The solution? Hold every student back. Maybe at mid-term or mid-academic year, test the students to see who can go forward a grade, maybe. Or give parents the choice: let their child stay back, or be promoted to take the chance their child coming up out of the abysmal school year to succeed in the next grade. Many districts are going to offer intensive summer instruction. A whole fricking year made up in eight weeks? 

Hire more teachers and cut class size. That’s the ideal. It will be expensive, but it’s time to spend the money on education. Use the billion dollars the feds sent to Michigan for education. It’s essential for African-American public school districts like Detroit, or districts like Lansing where many students are immigrants. Let all students be strengthened. Fill or bridge educational gaps.
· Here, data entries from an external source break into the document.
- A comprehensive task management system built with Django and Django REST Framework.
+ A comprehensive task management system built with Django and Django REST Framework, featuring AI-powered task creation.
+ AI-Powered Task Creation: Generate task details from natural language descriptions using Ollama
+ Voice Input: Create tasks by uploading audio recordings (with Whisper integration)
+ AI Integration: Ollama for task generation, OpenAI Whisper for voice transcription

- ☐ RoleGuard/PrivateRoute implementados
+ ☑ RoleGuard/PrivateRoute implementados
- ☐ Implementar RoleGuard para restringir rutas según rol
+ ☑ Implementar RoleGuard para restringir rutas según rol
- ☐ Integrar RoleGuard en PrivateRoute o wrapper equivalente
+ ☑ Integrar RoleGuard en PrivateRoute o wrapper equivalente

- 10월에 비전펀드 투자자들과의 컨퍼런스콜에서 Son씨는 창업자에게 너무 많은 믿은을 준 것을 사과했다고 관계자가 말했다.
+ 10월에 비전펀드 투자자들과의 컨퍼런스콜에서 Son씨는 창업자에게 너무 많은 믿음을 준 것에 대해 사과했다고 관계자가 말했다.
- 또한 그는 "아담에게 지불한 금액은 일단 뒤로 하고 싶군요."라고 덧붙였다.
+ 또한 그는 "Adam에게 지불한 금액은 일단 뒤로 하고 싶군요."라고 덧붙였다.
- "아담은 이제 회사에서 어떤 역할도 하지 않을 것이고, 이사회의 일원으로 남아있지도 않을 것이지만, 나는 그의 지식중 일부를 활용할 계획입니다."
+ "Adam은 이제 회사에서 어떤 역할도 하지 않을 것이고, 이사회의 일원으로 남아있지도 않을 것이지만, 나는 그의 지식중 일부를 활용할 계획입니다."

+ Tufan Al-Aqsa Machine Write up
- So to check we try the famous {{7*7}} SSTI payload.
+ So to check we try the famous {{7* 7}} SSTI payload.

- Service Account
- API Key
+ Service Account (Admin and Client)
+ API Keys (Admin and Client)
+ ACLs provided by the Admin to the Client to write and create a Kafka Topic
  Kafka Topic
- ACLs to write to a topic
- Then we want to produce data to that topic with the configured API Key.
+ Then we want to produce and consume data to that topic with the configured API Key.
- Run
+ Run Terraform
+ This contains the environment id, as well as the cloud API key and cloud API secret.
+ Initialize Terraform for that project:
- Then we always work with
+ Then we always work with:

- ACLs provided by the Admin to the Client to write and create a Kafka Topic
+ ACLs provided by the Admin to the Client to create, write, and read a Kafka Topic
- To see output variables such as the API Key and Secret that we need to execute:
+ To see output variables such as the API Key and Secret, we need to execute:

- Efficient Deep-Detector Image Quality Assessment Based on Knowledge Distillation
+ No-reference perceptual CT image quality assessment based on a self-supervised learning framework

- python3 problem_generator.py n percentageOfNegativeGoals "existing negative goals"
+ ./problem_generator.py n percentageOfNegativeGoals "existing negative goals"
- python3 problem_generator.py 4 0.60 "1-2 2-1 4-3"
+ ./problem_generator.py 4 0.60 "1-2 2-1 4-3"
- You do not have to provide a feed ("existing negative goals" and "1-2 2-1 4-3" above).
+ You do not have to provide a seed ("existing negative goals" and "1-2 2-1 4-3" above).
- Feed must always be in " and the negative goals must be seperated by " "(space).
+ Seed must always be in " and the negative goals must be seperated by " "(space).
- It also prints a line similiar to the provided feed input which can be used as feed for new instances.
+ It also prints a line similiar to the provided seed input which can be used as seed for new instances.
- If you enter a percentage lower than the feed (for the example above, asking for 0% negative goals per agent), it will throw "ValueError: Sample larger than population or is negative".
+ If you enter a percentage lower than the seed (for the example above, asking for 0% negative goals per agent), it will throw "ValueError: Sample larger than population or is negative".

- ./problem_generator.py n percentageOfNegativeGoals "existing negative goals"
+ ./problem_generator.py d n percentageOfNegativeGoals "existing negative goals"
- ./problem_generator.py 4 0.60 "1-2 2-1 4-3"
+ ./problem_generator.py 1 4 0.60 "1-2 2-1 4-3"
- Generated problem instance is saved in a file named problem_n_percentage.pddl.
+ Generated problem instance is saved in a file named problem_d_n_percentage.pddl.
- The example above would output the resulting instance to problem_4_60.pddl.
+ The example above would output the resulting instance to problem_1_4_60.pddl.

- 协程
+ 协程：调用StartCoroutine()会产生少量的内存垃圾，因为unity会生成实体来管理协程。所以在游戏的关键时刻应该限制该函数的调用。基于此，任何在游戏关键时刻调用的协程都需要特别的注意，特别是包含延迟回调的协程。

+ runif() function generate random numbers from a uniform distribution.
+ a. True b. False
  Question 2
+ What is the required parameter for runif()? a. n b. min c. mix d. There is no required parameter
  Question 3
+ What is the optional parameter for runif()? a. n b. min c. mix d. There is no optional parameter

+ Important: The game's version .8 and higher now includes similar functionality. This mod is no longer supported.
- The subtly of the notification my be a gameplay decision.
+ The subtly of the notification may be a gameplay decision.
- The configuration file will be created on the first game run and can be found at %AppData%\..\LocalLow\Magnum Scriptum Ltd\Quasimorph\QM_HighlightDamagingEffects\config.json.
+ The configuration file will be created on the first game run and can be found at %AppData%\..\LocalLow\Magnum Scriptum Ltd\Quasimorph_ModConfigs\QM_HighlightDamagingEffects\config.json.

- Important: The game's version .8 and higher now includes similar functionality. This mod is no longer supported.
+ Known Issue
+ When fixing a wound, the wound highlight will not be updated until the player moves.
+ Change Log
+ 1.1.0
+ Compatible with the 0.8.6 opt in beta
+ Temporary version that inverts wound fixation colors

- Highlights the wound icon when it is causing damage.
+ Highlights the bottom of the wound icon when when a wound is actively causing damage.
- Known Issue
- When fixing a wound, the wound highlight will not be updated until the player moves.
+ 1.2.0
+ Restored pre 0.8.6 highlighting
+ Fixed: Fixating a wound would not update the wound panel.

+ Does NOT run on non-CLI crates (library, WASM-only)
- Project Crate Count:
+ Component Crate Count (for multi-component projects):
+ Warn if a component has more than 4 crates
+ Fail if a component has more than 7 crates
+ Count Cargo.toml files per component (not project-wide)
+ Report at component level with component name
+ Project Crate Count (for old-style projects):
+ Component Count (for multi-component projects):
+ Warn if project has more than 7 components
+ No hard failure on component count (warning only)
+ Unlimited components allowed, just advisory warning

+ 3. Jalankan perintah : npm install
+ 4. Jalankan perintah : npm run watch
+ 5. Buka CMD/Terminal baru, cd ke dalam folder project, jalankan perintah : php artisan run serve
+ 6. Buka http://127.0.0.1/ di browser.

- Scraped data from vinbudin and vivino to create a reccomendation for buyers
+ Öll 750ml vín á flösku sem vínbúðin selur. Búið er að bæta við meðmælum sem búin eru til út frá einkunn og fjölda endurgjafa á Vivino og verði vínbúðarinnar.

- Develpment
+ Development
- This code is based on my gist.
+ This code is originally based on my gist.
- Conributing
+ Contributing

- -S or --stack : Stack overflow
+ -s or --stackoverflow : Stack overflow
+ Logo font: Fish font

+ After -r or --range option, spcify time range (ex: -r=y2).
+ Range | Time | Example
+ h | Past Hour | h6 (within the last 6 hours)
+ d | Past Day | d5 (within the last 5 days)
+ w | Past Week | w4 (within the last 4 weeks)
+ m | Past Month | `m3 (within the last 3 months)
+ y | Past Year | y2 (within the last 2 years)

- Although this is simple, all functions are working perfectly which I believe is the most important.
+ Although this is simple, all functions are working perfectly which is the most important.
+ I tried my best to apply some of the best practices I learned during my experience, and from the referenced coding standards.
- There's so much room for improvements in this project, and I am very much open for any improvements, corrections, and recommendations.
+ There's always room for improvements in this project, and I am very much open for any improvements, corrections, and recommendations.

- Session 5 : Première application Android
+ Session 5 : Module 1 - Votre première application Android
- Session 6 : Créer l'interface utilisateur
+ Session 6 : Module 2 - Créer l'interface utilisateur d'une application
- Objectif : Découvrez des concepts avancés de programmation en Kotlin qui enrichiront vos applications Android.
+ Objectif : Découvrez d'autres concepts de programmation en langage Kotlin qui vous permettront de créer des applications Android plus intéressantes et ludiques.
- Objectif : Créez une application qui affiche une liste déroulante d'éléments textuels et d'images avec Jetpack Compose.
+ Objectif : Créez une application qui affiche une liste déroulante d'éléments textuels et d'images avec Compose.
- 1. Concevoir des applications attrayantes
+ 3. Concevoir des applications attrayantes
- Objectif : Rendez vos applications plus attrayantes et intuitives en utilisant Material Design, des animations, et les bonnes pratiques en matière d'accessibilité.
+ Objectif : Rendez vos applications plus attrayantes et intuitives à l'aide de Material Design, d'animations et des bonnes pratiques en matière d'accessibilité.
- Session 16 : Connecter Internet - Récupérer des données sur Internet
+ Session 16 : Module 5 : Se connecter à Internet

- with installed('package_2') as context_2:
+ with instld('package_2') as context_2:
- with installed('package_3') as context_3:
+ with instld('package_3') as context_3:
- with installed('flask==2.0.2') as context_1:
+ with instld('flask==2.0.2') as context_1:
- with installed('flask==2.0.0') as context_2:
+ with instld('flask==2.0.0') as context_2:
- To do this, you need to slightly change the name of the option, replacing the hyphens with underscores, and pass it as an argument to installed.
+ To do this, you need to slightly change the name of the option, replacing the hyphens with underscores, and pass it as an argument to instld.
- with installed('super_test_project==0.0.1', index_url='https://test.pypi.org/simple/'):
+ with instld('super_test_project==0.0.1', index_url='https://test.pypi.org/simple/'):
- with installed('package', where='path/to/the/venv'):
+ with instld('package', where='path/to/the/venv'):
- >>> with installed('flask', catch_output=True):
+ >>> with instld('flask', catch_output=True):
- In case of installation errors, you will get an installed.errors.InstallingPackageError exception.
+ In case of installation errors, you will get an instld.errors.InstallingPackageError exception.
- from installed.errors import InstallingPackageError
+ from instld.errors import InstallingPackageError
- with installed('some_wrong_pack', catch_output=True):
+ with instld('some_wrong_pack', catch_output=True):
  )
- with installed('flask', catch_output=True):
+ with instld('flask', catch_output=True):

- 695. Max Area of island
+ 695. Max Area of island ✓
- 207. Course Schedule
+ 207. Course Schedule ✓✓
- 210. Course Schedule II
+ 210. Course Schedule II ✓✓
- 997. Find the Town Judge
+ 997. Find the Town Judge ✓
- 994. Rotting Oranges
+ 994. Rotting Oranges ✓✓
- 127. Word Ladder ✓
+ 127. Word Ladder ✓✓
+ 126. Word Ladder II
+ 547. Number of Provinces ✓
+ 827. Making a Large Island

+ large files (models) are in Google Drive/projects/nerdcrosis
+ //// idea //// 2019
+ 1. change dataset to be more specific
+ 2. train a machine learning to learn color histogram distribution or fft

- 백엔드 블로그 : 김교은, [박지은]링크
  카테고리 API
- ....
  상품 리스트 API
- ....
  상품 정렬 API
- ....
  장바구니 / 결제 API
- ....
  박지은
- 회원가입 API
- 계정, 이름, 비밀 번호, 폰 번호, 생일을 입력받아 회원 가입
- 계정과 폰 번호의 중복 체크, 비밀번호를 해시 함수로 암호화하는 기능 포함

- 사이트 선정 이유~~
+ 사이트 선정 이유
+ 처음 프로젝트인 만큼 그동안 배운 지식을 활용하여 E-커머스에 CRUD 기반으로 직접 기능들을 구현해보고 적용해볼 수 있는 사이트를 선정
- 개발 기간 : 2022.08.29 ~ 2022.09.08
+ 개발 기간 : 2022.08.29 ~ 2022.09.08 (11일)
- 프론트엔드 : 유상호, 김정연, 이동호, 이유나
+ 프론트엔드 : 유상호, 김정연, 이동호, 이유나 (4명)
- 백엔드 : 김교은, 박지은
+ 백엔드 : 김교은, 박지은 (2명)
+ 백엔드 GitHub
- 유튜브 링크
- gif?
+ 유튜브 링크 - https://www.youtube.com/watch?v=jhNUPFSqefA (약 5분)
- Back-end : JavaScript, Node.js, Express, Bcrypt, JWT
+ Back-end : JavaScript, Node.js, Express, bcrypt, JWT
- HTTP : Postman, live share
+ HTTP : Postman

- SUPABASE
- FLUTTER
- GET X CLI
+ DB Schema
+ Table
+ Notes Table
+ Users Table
No students’ education need be as potholed as our streets. 

Holding students back is not a new concept. Parents do this for sports. 

Parents who want their sons, specifically, to compete well against other boys in sports, football especially, will hold their kid back, starting them late in kindergarten at age 6, so they are almost an entire year older than other boys in their grade for the rest of their school days. Their kid gets a chance to grow, so he can do well athletically. In this case, being held back is not viewed as a loss, but as a win for the individual. 

There is a saying that it’s not what happens that matters. What matters is the response. The response of public school boards should be to declare 2020-2021 the lost year. Hold every student back and start fresh next fall.

Dedria Humphries Barker a Lansing resident, chairs The Andrew and Mary Jane Humphries Foundation. She wrote “Mother of Orphans: The True and Curious Story of Irish Alice, A Colored Man’s Widow.” Her opinion column appears on the last Wednesday of each month.